* _Your task_
In the entries below, the word "color" appears on some lines. Copy each of those lines.

· · ·

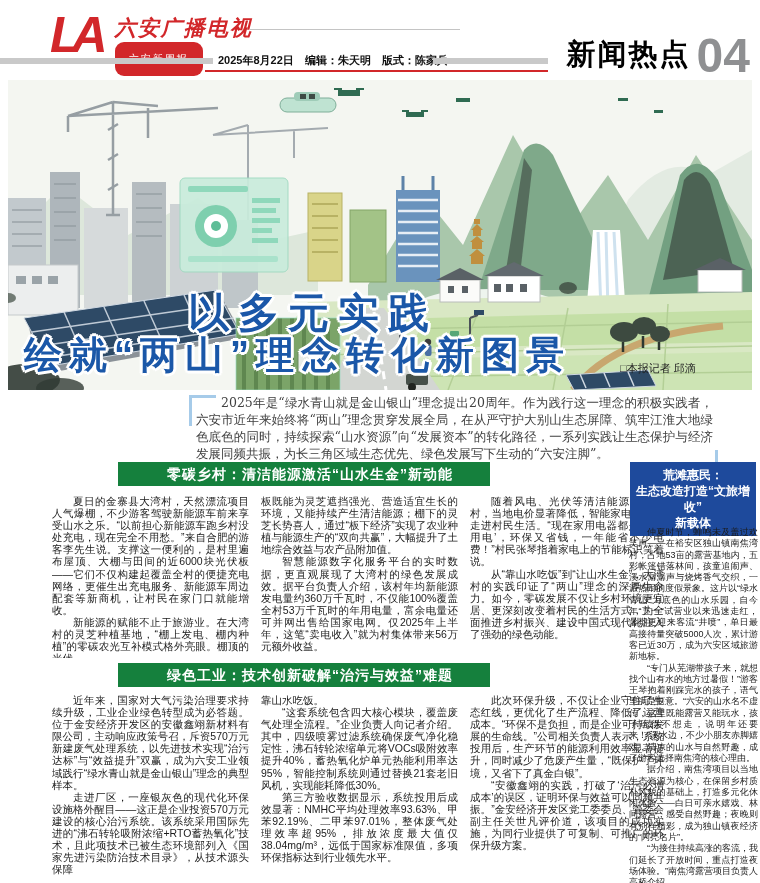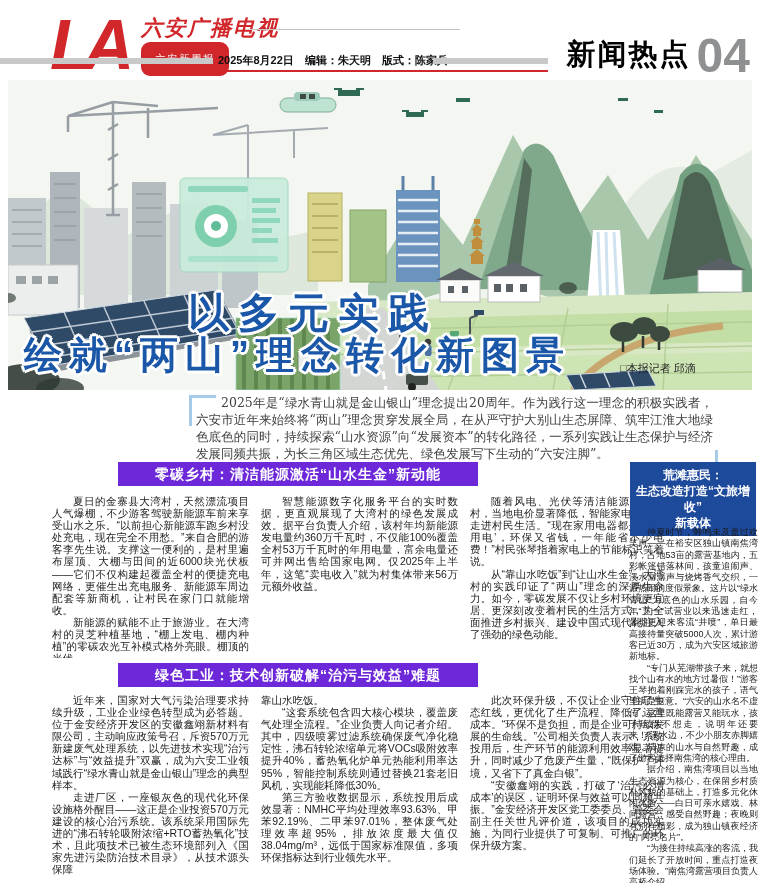--- a/index.html
+++ b/index.html
@@ -9,7 +9,7 @@
   
   .logo{position:absolute;left:50px;top:10px;display:flex;align-items:flex-start;}
   .la{font-family:"Liberation Sans",sans-serif;font-style:italic;font-weight:900;
-      font-size:70px;line-height:1;color:#d2272a;letter-spacing:-9px;padding-right:16px;}
+      font-size:50px;line-height:1;color:#d2272a;letter-spacing:-9px;padding-right:16px;}
   .brand-name{font-family:"DejaVu Serif",serif;font-style:italic;font-weight:bold;
       font-size:21px;color:#d2272a;margin-top:4px;letter-spacing:2px;}
   .brand-chip{display:inline-block;background:#d2272a;color:#fff;

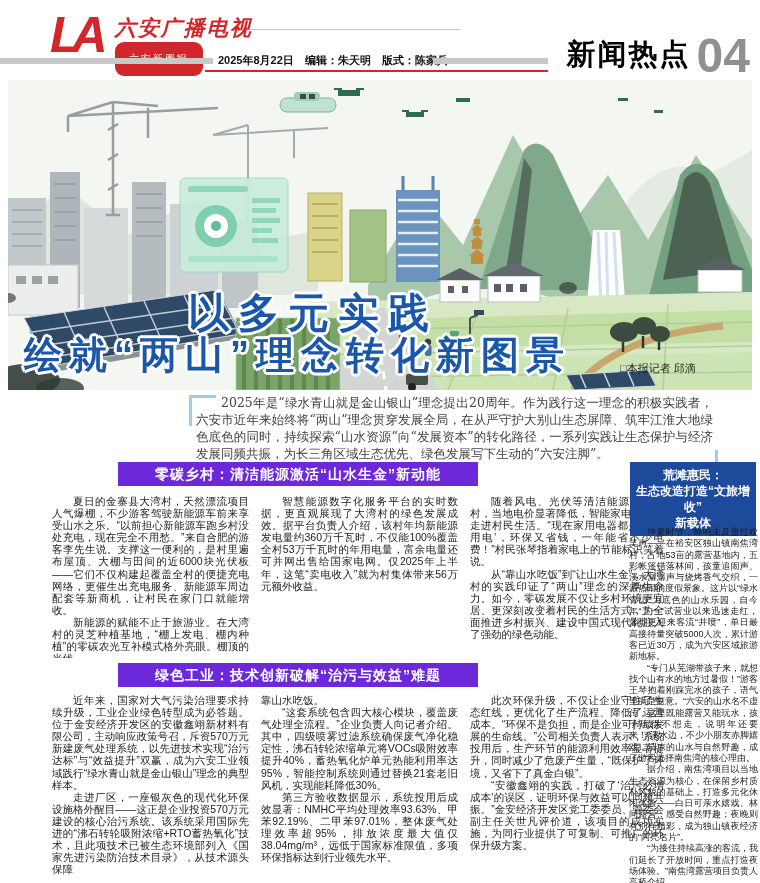--- a/index.html
+++ b/index.html
@@ -46,8 +46,8 @@
   .bracket.br{left:691px;top:450px;border-right:3px solid #a6cbe9;border-bottom:3px solid #a6cbe9;}
 
   
-  .secbar{position:absolute;background:#6d28d9;color:#fff;font-weight:bold;font-size:14px;
-      text-align:center;height:24px;line-height:24px;letter-spacing:1px;}
+  .secbar{position:absolute;background:#15803d;color:#fff;font-weight:bold;font-size:14px;
+      text-align:center;height:24px;line-height:24px;letter-spacing:1px;padding-left:12px;}
   .bar1{left:118px;top:462px;width:360px;}
   .bar2{left:118px;top:663px;width:360px;}
 

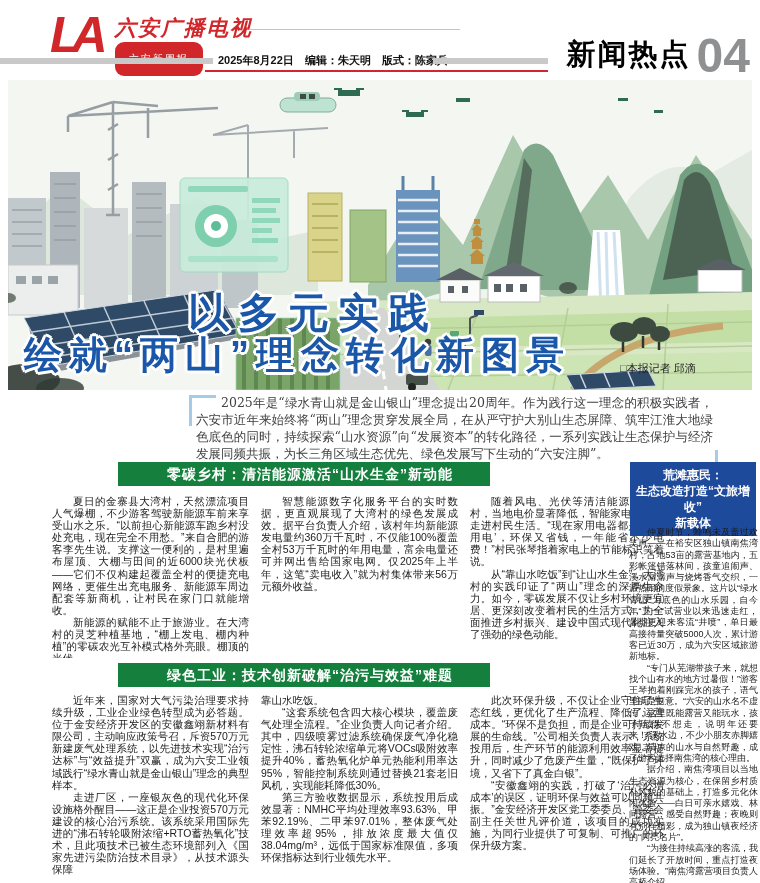--- a/index.html
+++ b/index.html
@@ -290,6 +290,7 @@
     <p>新能源的赋能不止于旅游业。在大湾村的灵芝种植基地，“棚上发电、棚内种植”的零碳农光互补模式格外亮眼。棚顶的光伏</p>
   </div>
   <div class="col s1 c2">
+    <p class="cont">板既能为灵芝遮挡强光、营造适宜生长的环境，又能持续产生清洁能源；棚下的灵芝长势喜人，通过“板下经济”实现了农业种植与能源生产的“双向共赢”，大幅提升了土地综合效益与农产品附加值。</p>
     <p>智慧能源数字化服务平台的实时数据，更直观展现了大湾村的绿色发展成效。据平台负责人介绍，该村年均新能源发电量约360万千瓦时，不仅能100%覆盖全村53万千瓦时的年用电量，富余电量还可并网出售给国家电网。仅2025年上半年，这笔“卖电收入”就为村集体带来56万元额外收益。</p>
   </div>
   <div class="col s1 c3">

· · ·

* _Solution to the problem_
-      font-size:70px;line-height:1;color:#d2272a;letter-spacing:-9px;padding-right:16px;}
+      font-size:50px;line-height:1;color:#d2272a;letter-spacing:-9px;padding-right:16px;}
       font-size:21px;color:#d2272a;margin-top:4px;letter-spacing:2px;}
   .brand-chip{display:inline-block;background:#d2272a;color:#fff;
-  .secbar{position:absolute;background:#6d28d9;color:#fff;font-weight:bold;font-size:14px;
+  .secbar{position:absolute;background:#15803d;color:#fff;font-weight:bold;font-size:14px;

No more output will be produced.